═══ GIVEN DATA ═══

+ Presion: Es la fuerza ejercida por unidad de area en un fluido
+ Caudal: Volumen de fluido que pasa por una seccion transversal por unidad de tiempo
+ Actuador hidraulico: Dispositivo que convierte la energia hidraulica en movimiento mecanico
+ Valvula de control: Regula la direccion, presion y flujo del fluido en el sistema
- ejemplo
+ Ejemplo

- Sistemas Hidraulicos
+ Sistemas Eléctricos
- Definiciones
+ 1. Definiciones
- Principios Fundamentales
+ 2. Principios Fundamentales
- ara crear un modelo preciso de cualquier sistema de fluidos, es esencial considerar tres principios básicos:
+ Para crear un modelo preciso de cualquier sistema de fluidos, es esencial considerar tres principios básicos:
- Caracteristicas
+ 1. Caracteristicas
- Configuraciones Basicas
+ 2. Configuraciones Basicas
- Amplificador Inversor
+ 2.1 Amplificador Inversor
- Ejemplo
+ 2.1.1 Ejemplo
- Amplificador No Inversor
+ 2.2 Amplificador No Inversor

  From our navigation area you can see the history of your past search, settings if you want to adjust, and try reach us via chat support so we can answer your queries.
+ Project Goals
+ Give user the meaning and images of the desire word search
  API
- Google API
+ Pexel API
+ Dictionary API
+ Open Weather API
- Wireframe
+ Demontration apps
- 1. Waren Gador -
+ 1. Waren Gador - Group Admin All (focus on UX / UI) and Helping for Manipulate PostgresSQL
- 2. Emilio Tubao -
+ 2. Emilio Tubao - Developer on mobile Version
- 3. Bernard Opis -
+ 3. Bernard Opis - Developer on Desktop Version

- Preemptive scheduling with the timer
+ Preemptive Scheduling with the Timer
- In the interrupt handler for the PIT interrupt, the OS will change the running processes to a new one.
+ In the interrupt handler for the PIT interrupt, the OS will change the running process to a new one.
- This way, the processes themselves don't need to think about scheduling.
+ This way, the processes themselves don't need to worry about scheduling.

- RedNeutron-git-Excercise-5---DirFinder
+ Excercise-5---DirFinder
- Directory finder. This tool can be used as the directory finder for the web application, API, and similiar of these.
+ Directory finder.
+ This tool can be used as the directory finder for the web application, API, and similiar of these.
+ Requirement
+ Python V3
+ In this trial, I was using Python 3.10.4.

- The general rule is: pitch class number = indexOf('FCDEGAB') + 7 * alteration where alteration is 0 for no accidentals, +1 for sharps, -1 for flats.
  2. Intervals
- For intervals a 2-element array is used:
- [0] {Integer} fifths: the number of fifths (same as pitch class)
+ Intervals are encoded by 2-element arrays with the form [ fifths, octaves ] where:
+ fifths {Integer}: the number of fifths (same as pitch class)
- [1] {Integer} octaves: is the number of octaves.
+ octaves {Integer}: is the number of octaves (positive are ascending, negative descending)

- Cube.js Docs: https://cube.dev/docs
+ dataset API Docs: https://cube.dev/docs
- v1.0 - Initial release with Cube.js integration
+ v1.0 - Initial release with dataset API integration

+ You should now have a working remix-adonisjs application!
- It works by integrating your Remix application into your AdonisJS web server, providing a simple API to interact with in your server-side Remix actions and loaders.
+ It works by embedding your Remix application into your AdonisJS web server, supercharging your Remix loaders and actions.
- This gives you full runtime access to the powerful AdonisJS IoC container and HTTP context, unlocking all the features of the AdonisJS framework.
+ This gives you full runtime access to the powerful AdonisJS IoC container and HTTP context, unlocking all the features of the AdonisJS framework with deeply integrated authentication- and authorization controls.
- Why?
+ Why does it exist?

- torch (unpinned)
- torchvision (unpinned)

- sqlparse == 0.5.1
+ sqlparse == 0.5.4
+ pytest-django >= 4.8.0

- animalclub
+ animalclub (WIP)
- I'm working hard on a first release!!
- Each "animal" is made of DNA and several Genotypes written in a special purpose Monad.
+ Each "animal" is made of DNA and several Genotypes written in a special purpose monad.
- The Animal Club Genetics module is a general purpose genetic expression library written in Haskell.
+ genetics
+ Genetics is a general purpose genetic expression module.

═══

• **EXERCISE GOAL**: Beginning with the first line of the entries, repeat each line exactly until you have reproduced the one containing "- ara crear", and add nothing further.

• **ANSWER TO THIS PROBLEM**:
+ Presion: Es la fuerza ejercida por unidad de area en un fluido
+ Caudal: Volumen de fluido que pasa por una seccion transversal por unidad de tiempo
+ Actuador hidraulico: Dispositivo que convierte la energia hidraulica en movimiento mecanico
+ Valvula de control: Regula la direccion, presion y flujo del fluido en el sistema
- ejemplo
+ Ejemplo

- Sistemas Hidraulicos
+ Sistemas Eléctricos
- Definiciones
+ 1. Definiciones
- Principios Fundamentales
+ 2. Principios Fundamentales
- ara crear un modelo preciso de cualquier sistema de fluidos, es esencial considerar tres principios básicos:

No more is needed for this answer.